Member of the State Administration Council
- In office 2 February 2021 – 1 February 2023

Member of the Pyithu Hluttaw
- In office 30 March 2011 – 30 March 2016
- Preceded by: None
- Succeeded by: Shwe Hla Win
- Constituency: Thingangyun Township

Personal details
- Born: 26 December 1944 (age 81) or 20 November 1944 (age 81) Kawkareik, Burma
- Party: New National Democracy Party
- Other political affiliations: National League for Democracy (1990–2010) National Democratic Force (2010–2011)
- Children: Nay Aung
- Occupation: Politician; lawyer; columnist;

= Thein Nyunt (politician) =

Burmese politician (born 1944)

Thein Nyunt (သိန်းညွန့်; born 26 December 1944 or 20 November 1944) is a Burmese lawyer, columnist, and politician. He served on Myanmar's State Administration Council from 2021 to 2023. A former member of the National League for Democracy (NLD), he founded the New National Democracy Party and co-founded the National Democratic Force (NDF) after splitting from the NLD. Thein Nyunt served as an MP for the Pyithu Hluttaw, representing Thingangyun Township, from 2011 to 2016.

==Political career==
Thein Nyunt won a parliamentary seat in the 1990 Myanmar general election, representing Thingangyun Township in Yangon. Thein Nyunt served as a member of the National League for Democracy's Central Executive Committee.

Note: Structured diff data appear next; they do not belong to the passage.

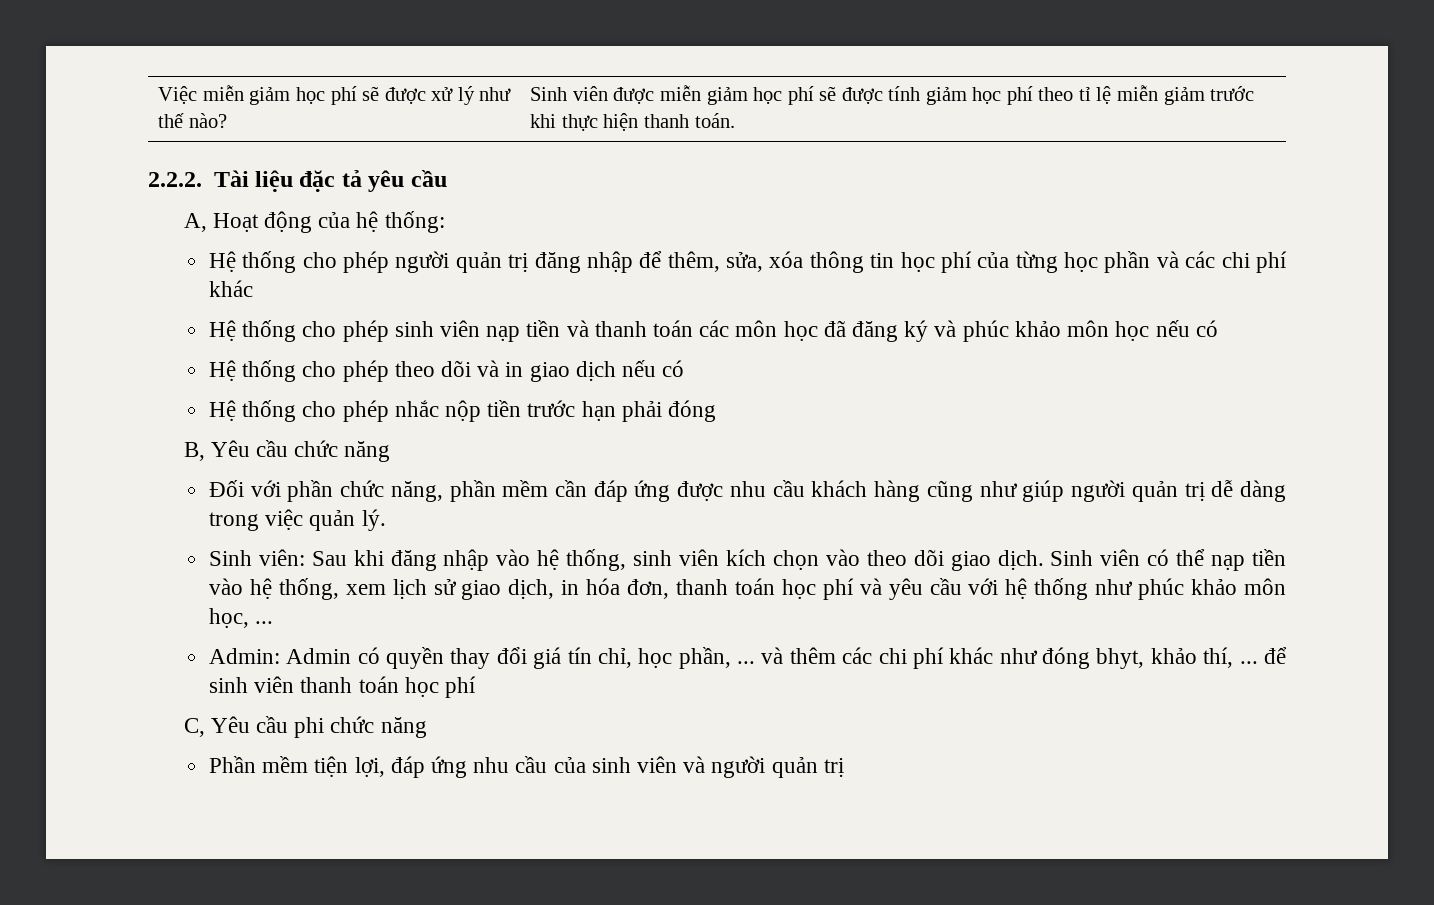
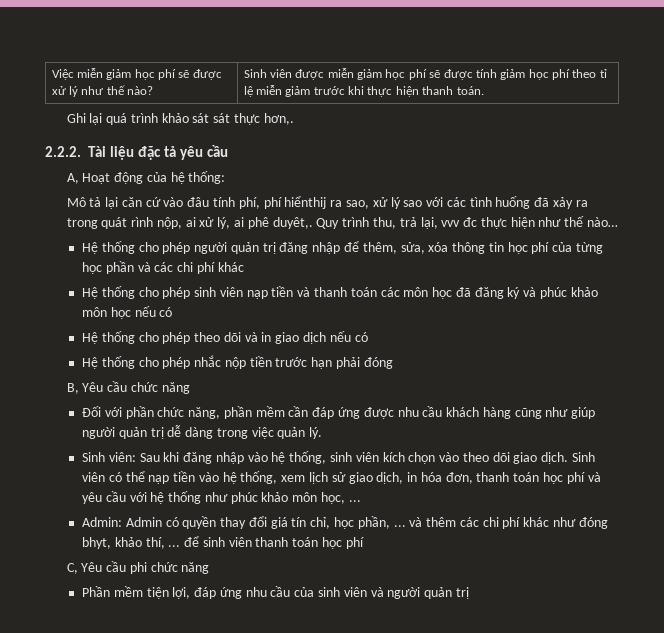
+ Ghi lại quá trình khảo sát sát thực hơn,.
+ Mô tả lại căn cứ vào đâu tính phí, phí hiểnthij ra sao, xử lý sao với các tình huống đã xảy ra trong quát rình nộp, ai xử lý, ai phê duyêt,. Quy trình thu, trả lại, vvv đc thực hiện như thế nào…

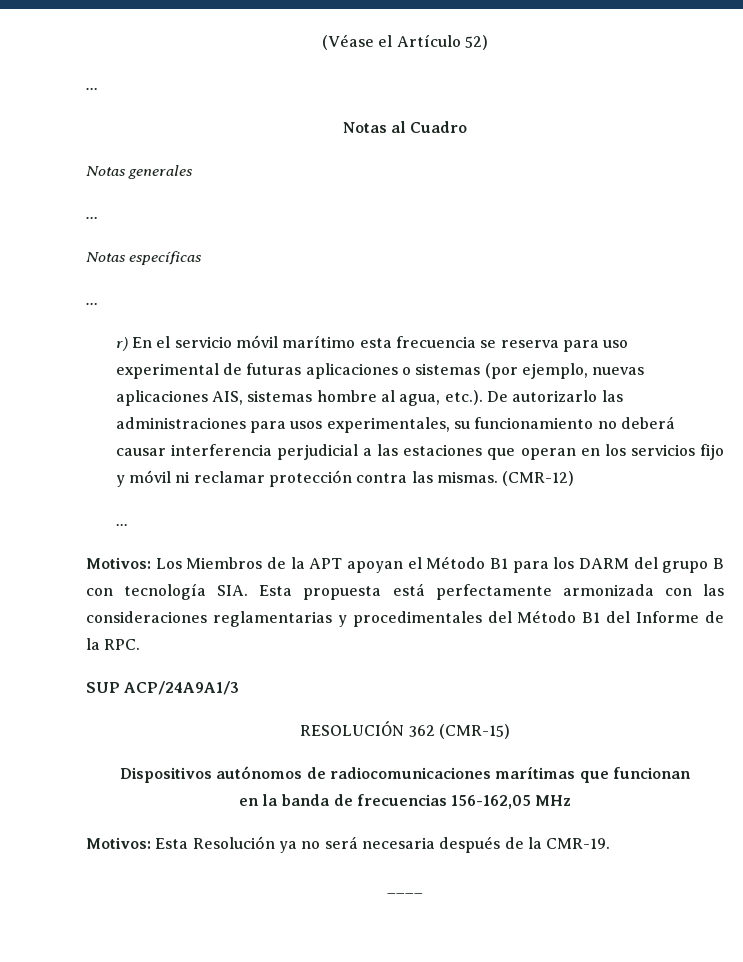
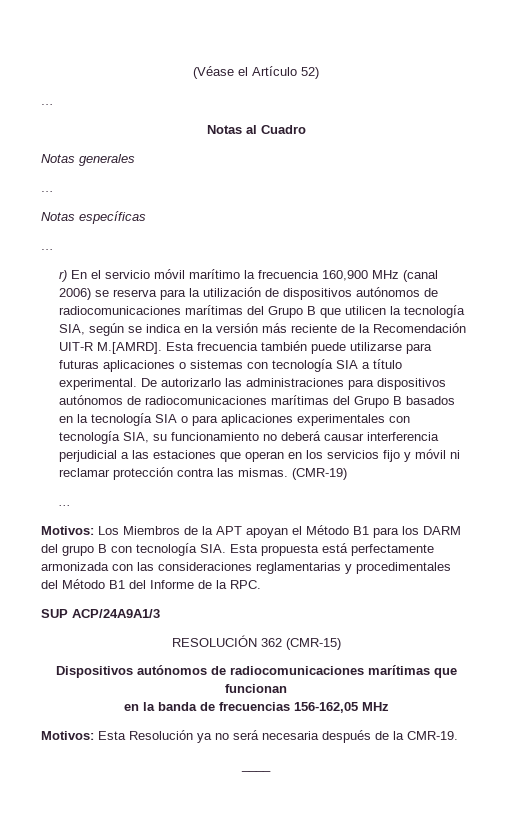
- r) En el servicio móvil marítimo esta frecuencia se reserva para uso experimental de futuras aplicaciones o sistemas (por ejemplo, nuevas aplicaciones AIS, sistemas hombre al agua, etc.). De autorizarlo las administraciones para usos experimentales, su funcionamiento no deberá causar interferencia perjudicial a las estaciones que operan en los servicios fijo y móvil ni reclamar protección contra las mismas.
+ r) En el servicio móvil marítimo la frecuencia 160,900 MHz (canal 2006) se reserva para la utilización de dispositivos autónomos de radiocomunicaciones marítimas del Grupo B que utilicen la tecnología SIA, según se indica en la versión más reciente de la Recomendación UIT-R M.[AMRD]. Esta frecuencia también puede utilizarse para futuras aplicaciones o sistemas con tecnología SIA a título experimental. De autorizarlo las administraciones para dispositivos autónomos de radiocomunicaciones marítimas del Grupo B basados en la tecnología SIA o para aplicaciones experimentales con tecnología SIA, su funcionamiento no deberá causar interferencia perjudicial a las estaciones que operan en los servicios fijo y móvil ni reclamar protección contra las mismas.
- (CMR-12)
+ (CMR-19)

In the lead-up to the 2010 Myanmar general election, Thein Nyunt left the NLD to co-found the National Democratic Force, a new political party, with Khin Maung Swe. The NDF contested the 2010 election, but Thein Nyunt later resigned due to internal party funding problems and ran as an independent. He won a Pyithu Hluttaw seat, representing Thingangyun Township. In July 2011, he announced that he had formed a new political party, the New National Democratic Party (NNDP), to contest the 2015 Myanmar general election. He ultimately lost the race to Shwe Hla Win, a member of the NLD.

In advance of the 2020 Myanmar general election, Thein Nyunt formed an alliance with the military-backed Union Solidarity and Development Party (USDP). The USDP pledged not to contest the Thingyangyun Township seat to improve Thein Nyunt's odds of winning the race. Thein Nyunt's son, Nay Aung, a co-founder of the NNDP, disavowed his father's military alliance, and reported the incident to the Union Election Commission. Thein Nyunt met with the Commander-in-Chief of the Armed Forces Min Aung Hlaing before the 2020 election. Thein Nyunt ultimately lost the 2020 election to an NLD candidate. He was appointed to the State Administration Council on 2 February 2021, in the aftermath of the 2021 Myanmar coup d'état.